(Beginning of Recorded information)

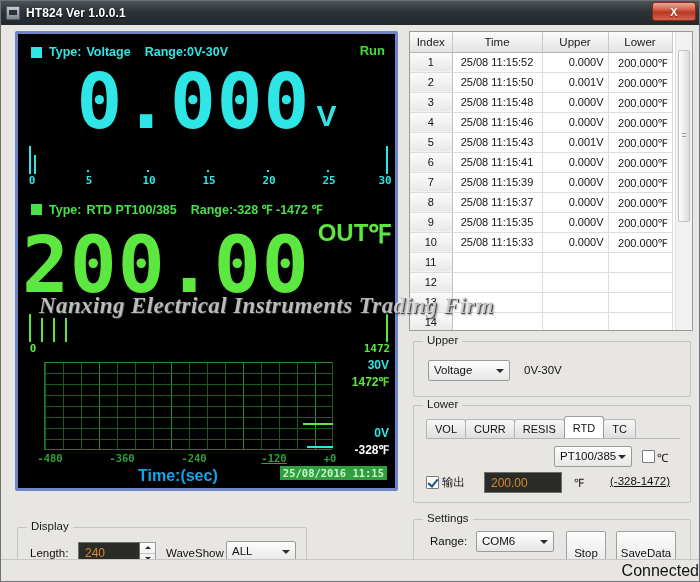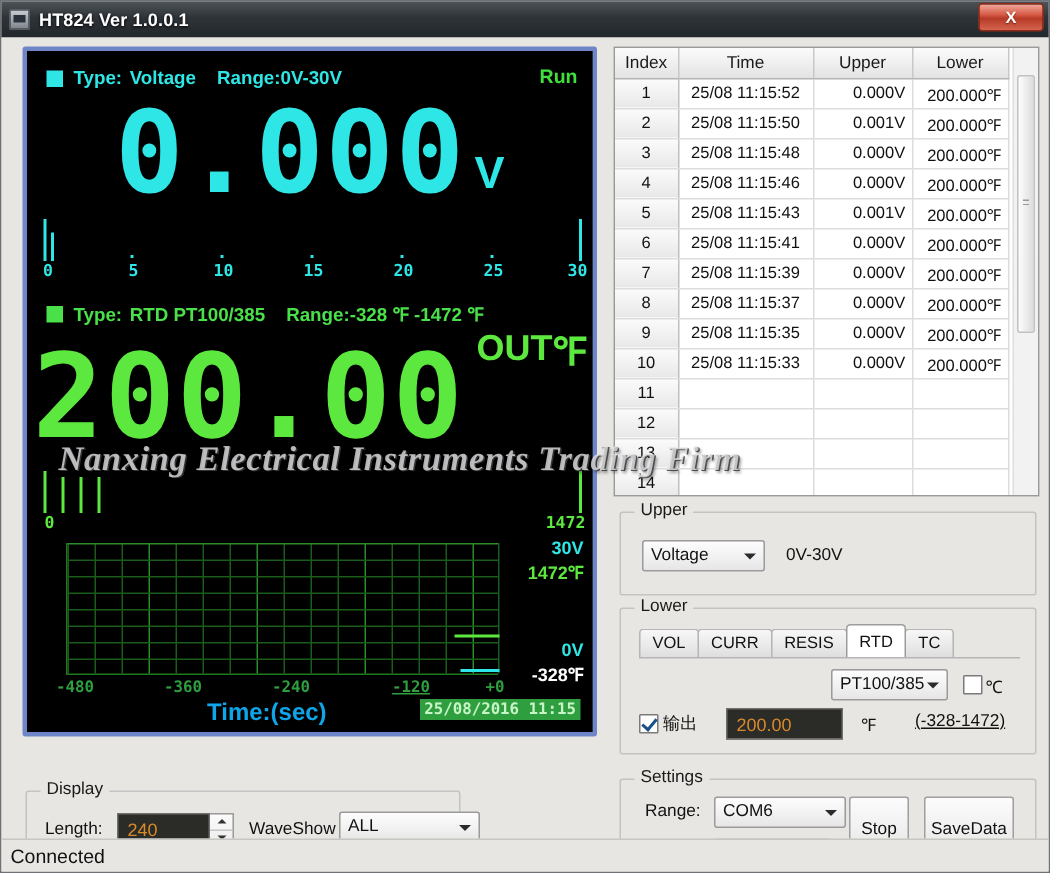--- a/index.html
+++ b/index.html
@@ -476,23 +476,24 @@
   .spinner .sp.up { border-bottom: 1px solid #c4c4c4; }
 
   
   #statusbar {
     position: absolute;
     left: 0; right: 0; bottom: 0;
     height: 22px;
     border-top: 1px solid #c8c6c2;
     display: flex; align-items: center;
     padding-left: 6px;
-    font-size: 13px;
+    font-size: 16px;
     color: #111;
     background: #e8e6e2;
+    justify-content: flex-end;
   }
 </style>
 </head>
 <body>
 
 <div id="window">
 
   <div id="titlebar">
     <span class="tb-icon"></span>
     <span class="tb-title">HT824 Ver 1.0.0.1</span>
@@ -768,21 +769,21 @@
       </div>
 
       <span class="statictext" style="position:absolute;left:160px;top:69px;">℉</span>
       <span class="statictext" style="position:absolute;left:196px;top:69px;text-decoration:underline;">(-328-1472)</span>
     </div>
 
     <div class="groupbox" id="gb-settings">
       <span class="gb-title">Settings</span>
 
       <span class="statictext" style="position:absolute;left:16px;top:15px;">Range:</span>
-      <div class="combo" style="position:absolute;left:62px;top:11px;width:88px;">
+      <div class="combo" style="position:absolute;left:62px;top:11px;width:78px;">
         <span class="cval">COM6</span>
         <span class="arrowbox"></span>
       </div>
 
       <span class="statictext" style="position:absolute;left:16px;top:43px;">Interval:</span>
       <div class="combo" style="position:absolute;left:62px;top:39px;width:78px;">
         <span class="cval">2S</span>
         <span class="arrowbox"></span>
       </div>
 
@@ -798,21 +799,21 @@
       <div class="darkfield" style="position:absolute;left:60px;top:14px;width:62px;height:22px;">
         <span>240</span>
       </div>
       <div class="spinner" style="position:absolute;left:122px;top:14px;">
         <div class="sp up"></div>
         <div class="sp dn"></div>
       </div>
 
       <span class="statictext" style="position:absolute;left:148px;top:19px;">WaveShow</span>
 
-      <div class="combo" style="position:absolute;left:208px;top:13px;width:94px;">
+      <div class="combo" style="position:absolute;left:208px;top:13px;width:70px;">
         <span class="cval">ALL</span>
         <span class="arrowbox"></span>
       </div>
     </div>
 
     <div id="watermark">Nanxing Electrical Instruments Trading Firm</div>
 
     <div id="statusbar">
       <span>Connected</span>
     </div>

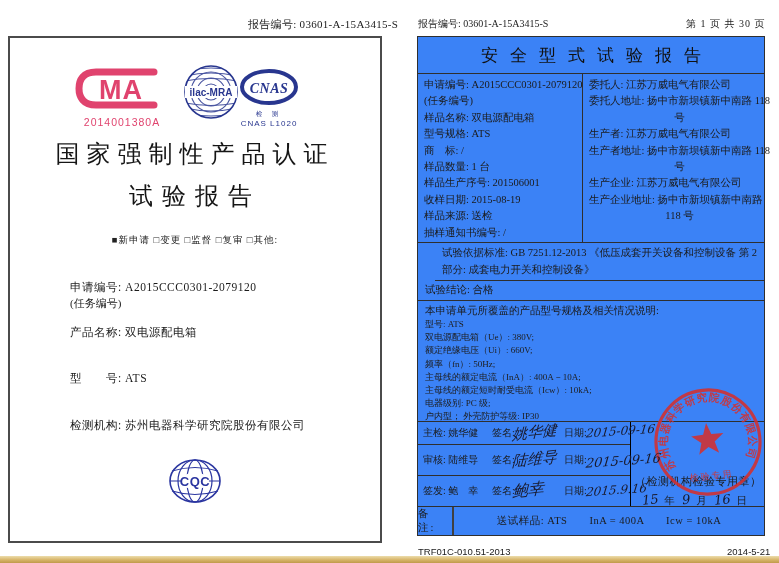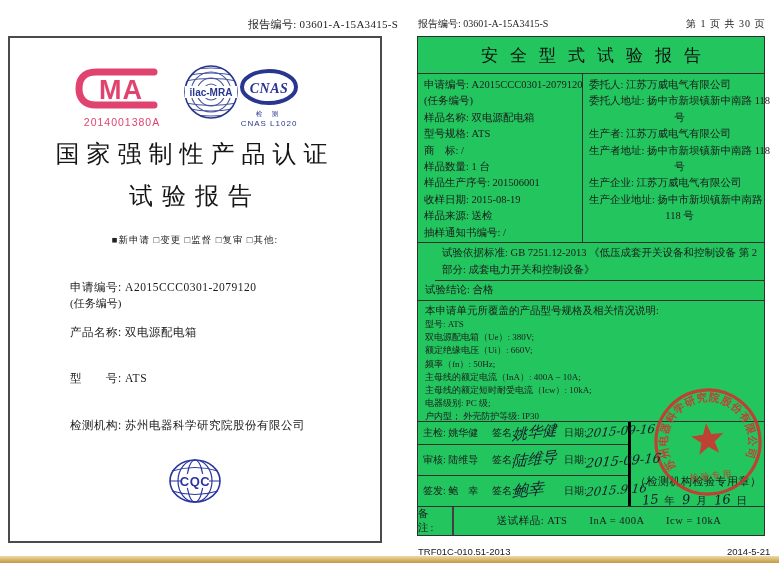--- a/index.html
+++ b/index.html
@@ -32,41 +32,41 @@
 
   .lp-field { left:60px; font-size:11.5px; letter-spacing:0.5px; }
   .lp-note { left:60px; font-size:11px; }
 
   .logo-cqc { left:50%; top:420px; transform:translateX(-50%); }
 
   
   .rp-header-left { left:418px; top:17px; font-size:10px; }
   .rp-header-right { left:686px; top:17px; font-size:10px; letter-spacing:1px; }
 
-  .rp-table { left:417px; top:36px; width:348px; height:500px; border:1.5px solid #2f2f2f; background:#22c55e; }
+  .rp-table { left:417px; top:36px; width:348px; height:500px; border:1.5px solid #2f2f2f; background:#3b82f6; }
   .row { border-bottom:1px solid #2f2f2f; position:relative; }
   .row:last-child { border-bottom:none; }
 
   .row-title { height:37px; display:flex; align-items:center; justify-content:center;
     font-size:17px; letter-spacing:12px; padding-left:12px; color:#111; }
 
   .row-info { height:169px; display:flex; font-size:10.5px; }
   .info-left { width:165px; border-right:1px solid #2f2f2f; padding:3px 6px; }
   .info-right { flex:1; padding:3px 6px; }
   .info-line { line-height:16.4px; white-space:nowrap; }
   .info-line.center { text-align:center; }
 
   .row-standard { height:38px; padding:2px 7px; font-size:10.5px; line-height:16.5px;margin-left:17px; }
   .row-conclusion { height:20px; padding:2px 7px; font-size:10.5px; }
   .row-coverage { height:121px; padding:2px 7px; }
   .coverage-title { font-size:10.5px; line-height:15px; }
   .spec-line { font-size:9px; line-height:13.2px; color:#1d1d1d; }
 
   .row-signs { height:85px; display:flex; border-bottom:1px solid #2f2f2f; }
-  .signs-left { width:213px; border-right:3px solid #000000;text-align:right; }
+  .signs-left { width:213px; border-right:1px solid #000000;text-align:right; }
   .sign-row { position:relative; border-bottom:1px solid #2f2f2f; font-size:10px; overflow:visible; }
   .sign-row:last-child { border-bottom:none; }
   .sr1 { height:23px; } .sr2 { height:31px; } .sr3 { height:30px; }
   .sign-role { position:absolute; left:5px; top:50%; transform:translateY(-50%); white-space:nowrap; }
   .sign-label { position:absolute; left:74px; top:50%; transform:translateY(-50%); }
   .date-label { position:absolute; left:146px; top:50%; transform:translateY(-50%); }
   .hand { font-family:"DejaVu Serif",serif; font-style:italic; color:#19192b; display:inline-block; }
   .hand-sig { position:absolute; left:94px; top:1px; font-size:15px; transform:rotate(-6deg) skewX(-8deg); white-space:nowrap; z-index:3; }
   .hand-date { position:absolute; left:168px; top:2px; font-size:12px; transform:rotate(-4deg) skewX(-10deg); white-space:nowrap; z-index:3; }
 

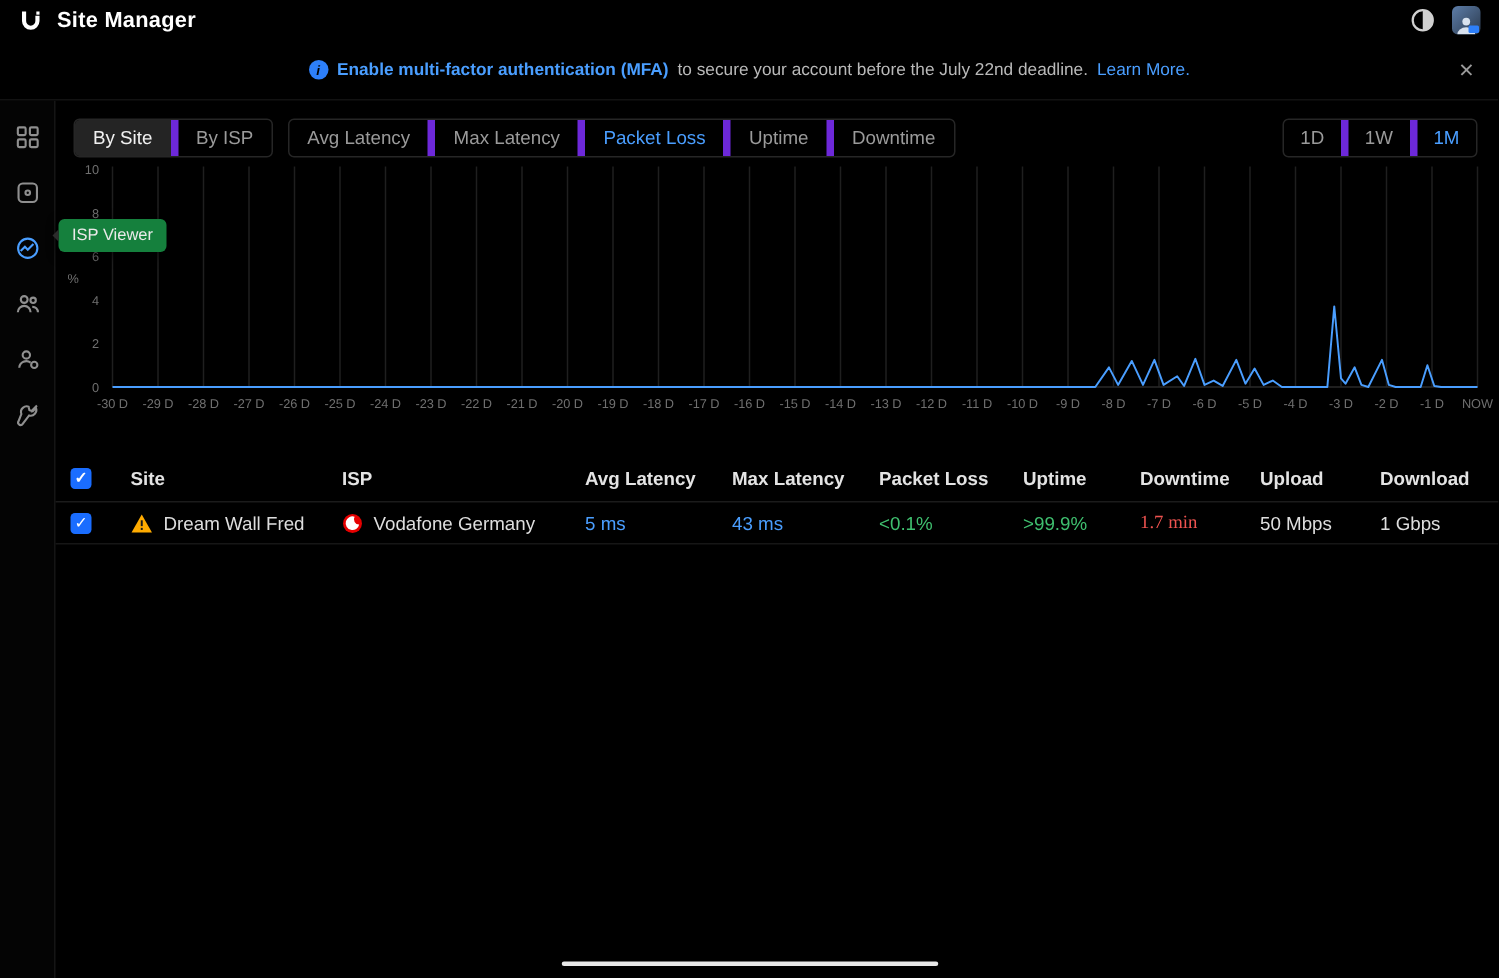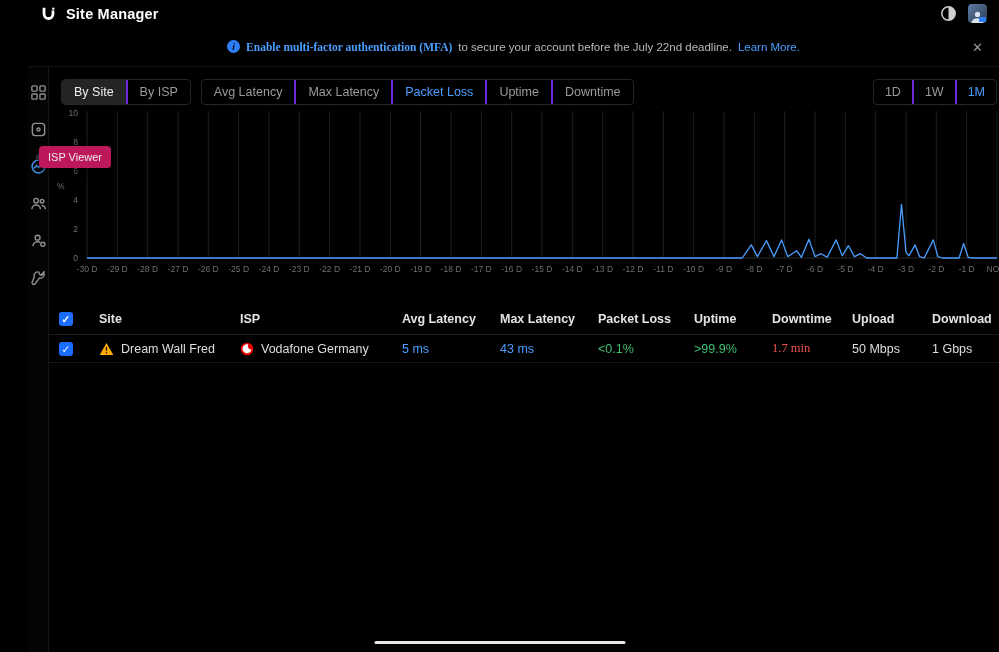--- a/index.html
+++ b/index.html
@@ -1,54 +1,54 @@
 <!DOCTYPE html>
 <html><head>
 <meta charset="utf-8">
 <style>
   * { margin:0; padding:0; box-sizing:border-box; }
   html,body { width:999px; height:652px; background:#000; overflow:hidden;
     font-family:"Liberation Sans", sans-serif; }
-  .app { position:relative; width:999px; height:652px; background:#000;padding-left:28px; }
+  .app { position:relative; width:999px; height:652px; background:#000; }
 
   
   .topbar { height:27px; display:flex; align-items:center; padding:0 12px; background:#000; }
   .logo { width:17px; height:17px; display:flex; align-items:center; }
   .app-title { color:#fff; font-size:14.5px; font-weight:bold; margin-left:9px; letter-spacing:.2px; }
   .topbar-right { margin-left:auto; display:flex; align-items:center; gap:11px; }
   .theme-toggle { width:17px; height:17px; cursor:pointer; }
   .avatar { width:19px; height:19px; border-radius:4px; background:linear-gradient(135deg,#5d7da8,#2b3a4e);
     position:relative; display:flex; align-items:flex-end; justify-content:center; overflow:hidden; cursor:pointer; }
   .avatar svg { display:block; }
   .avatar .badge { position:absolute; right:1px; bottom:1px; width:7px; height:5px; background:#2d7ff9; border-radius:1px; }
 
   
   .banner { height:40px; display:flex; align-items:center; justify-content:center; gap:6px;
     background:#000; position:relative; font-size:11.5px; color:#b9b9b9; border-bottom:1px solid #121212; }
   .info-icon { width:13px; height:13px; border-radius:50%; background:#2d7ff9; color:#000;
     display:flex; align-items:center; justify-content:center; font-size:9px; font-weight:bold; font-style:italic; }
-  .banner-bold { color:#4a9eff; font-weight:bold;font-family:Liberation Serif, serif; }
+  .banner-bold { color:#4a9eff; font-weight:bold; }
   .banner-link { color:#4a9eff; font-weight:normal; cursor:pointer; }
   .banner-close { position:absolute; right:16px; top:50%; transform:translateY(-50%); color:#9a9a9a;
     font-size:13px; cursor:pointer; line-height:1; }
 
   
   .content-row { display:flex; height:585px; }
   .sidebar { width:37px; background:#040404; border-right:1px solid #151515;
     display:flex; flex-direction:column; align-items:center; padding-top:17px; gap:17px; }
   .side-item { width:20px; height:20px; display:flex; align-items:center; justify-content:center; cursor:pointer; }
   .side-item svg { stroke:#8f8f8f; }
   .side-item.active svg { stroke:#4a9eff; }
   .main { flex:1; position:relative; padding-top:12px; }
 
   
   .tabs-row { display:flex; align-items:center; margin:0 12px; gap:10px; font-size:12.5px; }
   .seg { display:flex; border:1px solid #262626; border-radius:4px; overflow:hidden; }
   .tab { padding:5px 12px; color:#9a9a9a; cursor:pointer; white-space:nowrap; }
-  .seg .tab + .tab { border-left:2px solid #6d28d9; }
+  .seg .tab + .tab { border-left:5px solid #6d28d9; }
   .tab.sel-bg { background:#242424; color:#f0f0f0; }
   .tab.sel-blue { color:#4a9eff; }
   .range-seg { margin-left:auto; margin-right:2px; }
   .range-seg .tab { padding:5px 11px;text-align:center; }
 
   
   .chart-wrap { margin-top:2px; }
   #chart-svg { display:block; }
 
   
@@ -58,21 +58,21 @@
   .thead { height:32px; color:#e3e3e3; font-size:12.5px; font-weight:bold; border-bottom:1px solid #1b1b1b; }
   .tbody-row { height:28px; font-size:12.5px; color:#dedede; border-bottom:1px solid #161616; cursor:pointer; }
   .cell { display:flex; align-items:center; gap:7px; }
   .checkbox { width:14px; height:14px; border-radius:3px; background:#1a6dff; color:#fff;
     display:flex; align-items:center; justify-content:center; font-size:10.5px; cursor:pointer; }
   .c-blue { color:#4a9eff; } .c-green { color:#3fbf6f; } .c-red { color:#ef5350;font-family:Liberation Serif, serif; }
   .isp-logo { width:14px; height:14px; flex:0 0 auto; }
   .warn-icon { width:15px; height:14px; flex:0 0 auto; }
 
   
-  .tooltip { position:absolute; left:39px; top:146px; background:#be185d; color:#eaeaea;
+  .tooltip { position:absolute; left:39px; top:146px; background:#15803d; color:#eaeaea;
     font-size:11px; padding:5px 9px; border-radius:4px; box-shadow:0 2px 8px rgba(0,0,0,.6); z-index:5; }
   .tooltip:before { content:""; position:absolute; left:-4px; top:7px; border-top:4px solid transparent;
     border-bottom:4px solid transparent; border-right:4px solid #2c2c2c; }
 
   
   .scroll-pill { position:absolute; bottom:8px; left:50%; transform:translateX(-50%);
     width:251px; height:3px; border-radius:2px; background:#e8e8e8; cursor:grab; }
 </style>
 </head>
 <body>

(End of Recorded information)

> **Task brief**
Determine how many lines in the listing above hold the word "translateX", answering with the number only.

> **Solution below**
2